National Report
- Website type: Fake news
- Owners: Jestin Coler, also known as Allen Montgomery
- Founder: Jestin Coler
- Website: nationalreport.net
- Launched: 2013

= National Report =

Fake news website

National Report is a fake news website that posts fictional articles related to world events. It is described by Snopes.com as a fake news site, by FactCheck.org as a satirical site, and by The Washington Post as part of a fake-news industry, making profits from "duping gullible Internet users with deceptively newsy headlines." The National Report describes itself as a "news and political satire web publication" and provides a disclaimer that "all news articles contained within National Report are fiction".

Stories from the National Report have been taken seriously by third parties such as Fox News Channel, including the false report that the town of Purdon, Texas, had been quarantined after an outbreak. The story led to a traffic spike of two million unique visitors, and although the story was debunked by other websites, the original National Report story received six times as many "shares" on social media sites as the debunking stories did.

==History==
In February 2013, National Report was registered as a site. Paul Horner was the publication's lead writer; his employment began shortly after National Report went online. He said that he left National Report in 2014. Jestin Coler has written for the site under the pseudonym "Allen Montgomery".

In 2014, a Facebook interface experiment included the site on a list of those whose stories were flagged as "satire" when appearing on the social network. Writing at the time, Craig Silverman of emergent.info saw National Report as one of several websites that were "not driven by trying to do comedy or satire, but by what kind of fake stuff can we spin up to get shares that earn us money", with particularly widely spread hoax stories capable of earning thousands of dollars per day from on-site advertising.

==Disclaimer==
The National Report carries a disclaimer identifying its content as satire and fake news, but no prominent link to this page was seen until late December 2014. Numerous articles referring to National Report stories stated that National Report's disclaimer had been removed.

==Misinterpretations==
Several hoax National Report stories have been mistakenly reported as fact by media outlets.

One report stated that Arizona governor Jan Brewer intended to introduce mandatory gay-to-straight conversion courses into the state's public school system. A spokesman for the governor called the fake article "vile" and said, "its authors should be ashamed". Brewer has been a target of gay-rights activists because of her efforts to strip same-sex partners of government benefits, and for her stance on making adopting children harder for gay couples.

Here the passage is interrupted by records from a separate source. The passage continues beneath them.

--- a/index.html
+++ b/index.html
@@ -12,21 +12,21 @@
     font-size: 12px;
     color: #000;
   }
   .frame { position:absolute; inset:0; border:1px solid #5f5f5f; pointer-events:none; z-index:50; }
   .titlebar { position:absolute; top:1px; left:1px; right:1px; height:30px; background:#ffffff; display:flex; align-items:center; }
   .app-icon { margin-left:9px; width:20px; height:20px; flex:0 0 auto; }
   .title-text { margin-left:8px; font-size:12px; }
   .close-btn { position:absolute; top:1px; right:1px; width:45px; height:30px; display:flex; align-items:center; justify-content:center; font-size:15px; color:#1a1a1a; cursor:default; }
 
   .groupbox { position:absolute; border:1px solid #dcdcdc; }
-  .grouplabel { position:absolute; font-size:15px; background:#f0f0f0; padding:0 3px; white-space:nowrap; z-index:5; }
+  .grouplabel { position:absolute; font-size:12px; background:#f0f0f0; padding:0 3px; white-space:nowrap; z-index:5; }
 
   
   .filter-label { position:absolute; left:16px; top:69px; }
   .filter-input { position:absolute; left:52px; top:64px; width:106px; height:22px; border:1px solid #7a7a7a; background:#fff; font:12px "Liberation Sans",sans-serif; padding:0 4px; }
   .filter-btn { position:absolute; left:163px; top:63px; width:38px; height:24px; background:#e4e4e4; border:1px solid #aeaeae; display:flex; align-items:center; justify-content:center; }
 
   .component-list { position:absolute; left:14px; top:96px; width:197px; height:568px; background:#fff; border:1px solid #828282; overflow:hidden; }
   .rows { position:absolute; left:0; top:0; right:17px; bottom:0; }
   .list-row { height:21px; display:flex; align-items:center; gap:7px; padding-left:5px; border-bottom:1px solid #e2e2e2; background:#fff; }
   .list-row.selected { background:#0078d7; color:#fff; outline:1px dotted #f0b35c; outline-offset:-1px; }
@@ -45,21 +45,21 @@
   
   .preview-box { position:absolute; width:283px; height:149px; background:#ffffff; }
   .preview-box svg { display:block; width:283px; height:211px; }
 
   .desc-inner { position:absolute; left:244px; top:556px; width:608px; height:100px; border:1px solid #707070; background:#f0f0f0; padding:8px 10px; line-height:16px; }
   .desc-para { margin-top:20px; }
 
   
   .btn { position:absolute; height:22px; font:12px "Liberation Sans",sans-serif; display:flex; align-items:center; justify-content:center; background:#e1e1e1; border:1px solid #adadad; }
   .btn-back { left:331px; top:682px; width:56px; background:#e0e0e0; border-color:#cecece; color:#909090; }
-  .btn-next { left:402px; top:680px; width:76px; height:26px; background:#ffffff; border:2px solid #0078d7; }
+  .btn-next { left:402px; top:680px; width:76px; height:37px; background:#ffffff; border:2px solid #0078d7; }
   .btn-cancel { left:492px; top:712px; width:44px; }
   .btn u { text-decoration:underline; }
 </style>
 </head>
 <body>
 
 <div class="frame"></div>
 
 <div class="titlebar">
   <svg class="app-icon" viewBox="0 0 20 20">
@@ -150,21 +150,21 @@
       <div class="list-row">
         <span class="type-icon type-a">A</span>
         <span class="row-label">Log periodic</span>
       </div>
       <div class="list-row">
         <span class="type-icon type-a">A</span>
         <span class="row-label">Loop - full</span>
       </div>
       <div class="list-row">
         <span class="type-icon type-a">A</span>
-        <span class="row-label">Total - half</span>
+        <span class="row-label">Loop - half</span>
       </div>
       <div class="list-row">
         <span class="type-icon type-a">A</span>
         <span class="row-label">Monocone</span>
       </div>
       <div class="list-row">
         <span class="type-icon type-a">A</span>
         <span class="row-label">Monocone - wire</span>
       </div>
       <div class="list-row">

One article, at the time of the closure of some US monuments, including the World War II memorial in Washington, DC, during a budget dispute, fooled researchers at Fox News Channel into reporting that the then President Obama had announced his intention to spend his own money to keep a Muslim museum open during a government shutdown.

A report published on November 2, 2013, claiming a fictitious Assam Rape Festival created a furor in Indian national and local media. Several newspapers and blogs reported the same. A police probe in India showed the story originated from Uganda.